Institutions of education and the system of which they are a part face a host of unprecedented challenges from forces in society that affect and are influenced by these very institutions and their learners and educators’ communities. Among these forces are sweeping demographic My General changes, shrinking provincial budgets, revolutionary advances in information and telecommunication technologies, globalization, competition from new educational providers, market pressures to shape educational and scholarly practices toward profit-driven ends, and increasing demands and pressures for fundamental changes in public policy and public accountability relative to the role of higher education in addressing pressing issues of communities and the society examples at large. Any of these challenges would be significant on their own. Still, collectively they increase the complexity and difficulty for education to sustain or advance the fundamental work of serving the public good.

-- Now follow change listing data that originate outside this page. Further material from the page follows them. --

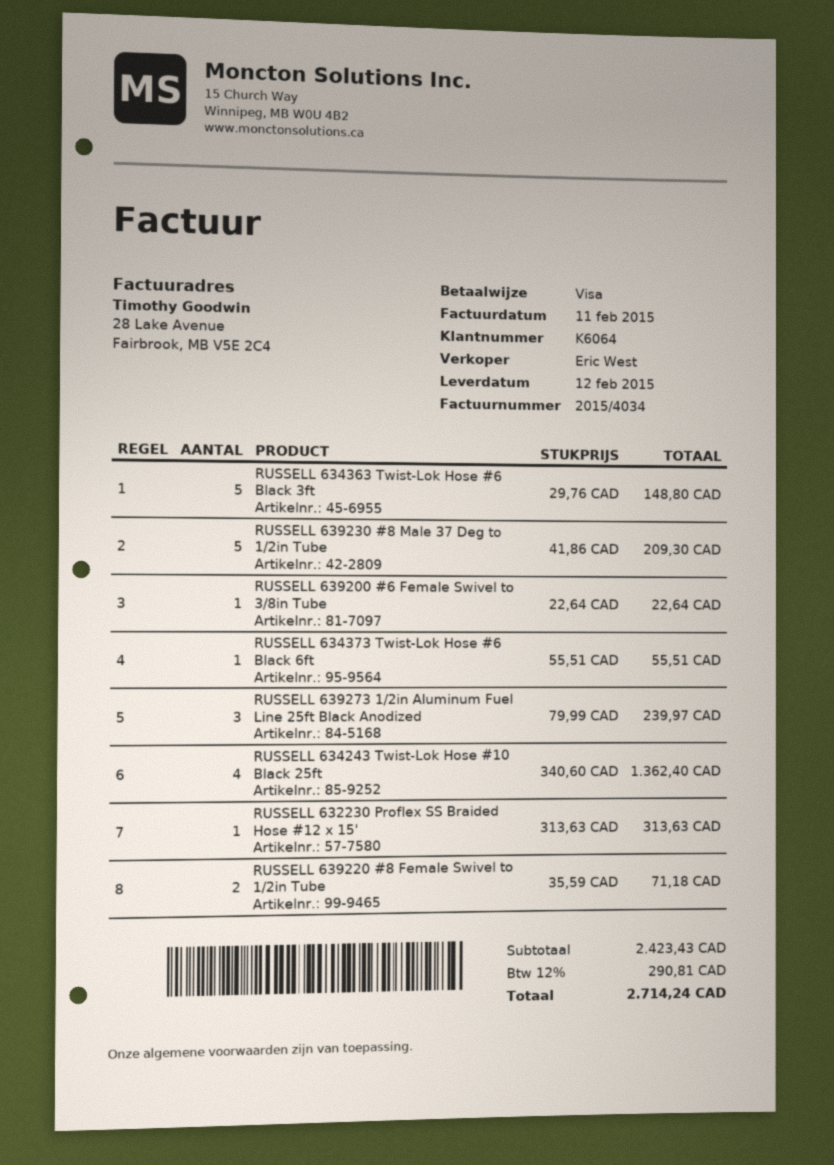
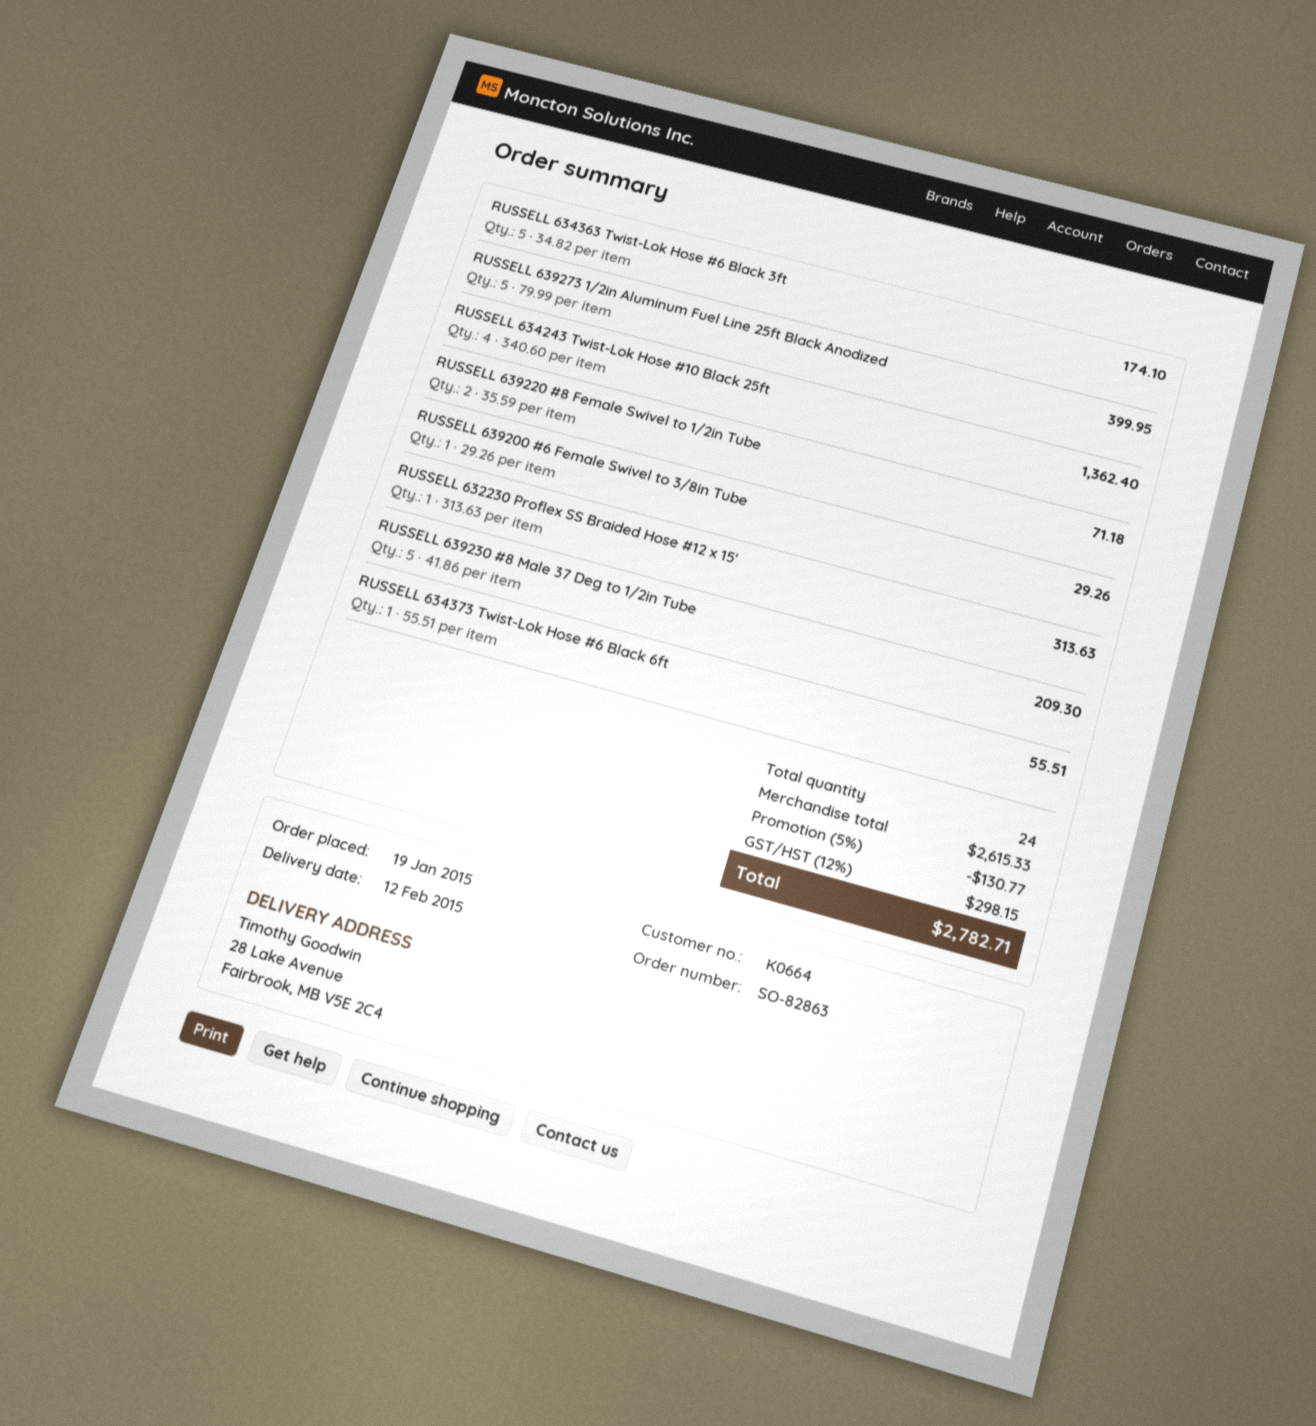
customer number: K6064 -> K0664
RUSSELL 634363 Twist-Lok Hose #6 Black 3ft: 5 x 29.76 = 148.80 -> 5 x 34.82 = 174.10
RUSSELL 639200 #6 Female Swivel to 3/8in Tube: 1 x 22.64 = 22.64 -> 1 x 29.26 = 29.26
RUSSELL 639273 1/2in Aluminum Fuel Line 25ft Black Anodized: 3 x 79.99 = 239.97 -> 5 x 79.99 = 399.95
subtotal: 2423.43 -> 2615.33
discount: none -> 5% = 130.77
tax: 12% = 290.81 -> 12% = 298.15
total: 2714.24 -> 2782.71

Through an education forum, we can agree to Strengthen the relationship between higher education and society. Examples will require a broad-based effort that encompasses all education, not just individual institutions, departments, and associations. Piecemeal solutions can only go so far; strategies for change must be informed by a shared vision and a set of common objectives. A “movement” approach for change holds greater promise for transforming academic culture than the prevailing “organizational” approach.
Mobilizing change will require strategic alliances, networks, and partnerships with a broad range of stakeholders within and beyond education. The Common Agenda is specifically designed to support a “movement” approach to change by encouraging the emergence of strategic alliances among individuals and organizations who care about higher education’s role in advancing the ideals of a diverse democratic system through education practices, relationships, and service to society examples.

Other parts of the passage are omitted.